Task input:
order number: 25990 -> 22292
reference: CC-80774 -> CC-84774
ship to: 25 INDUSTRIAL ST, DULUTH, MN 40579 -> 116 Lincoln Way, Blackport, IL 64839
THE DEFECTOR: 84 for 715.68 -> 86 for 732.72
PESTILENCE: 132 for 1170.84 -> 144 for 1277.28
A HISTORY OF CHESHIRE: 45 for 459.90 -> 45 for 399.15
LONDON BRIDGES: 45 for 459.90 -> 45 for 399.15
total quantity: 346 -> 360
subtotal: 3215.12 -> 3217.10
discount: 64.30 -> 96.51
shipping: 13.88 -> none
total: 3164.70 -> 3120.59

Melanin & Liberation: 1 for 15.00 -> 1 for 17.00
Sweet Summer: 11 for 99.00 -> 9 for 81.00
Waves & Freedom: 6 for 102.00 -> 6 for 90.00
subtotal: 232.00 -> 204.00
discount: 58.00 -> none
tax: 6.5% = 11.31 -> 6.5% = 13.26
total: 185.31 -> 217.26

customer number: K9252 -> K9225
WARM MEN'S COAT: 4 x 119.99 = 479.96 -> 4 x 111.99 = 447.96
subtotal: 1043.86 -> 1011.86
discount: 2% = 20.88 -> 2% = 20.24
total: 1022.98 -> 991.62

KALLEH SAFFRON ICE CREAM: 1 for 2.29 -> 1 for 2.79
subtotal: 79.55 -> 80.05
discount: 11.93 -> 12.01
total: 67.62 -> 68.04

Required work: Everything before the line containing "total quantity: 346 -> 360" stays out. Write out that line and the rest of the entries exactly.

Output of the task:
total quantity: 346 -> 360
subtotal: 3215.12 -> 3217.10
discount: 64.30 -> 96.51
shipping: 13.88 -> none
total: 3164.70 -> 3120.59

Melanin & Liberation: 1 for 15.00 -> 1 for 17.00
Sweet Summer: 11 for 99.00 -> 9 for 81.00
Waves & Freedom: 6 for 102.00 -> 6 for 90.00
subtotal: 232.00 -> 204.00
discount: 58.00 -> none
tax: 6.5% = 11.31 -> 6.5% = 13.26
total: 185.31 -> 217.26

customer number: K9252 -> K9225
WARM MEN'S COAT: 4 x 119.99 = 479.96 -> 4 x 111.99 = 447.96
subtotal: 1043.86 -> 1011.86
discount: 2% = 20.88 -> 2% = 20.24
total: 1022.98 -> 991.62

KALLEH SAFFRON ICE CREAM: 1 for 2.29 -> 1 for 2.79
subtotal: 79.55 -> 80.05
discount: 11.93 -> 12.01
total: 67.62 -> 68.04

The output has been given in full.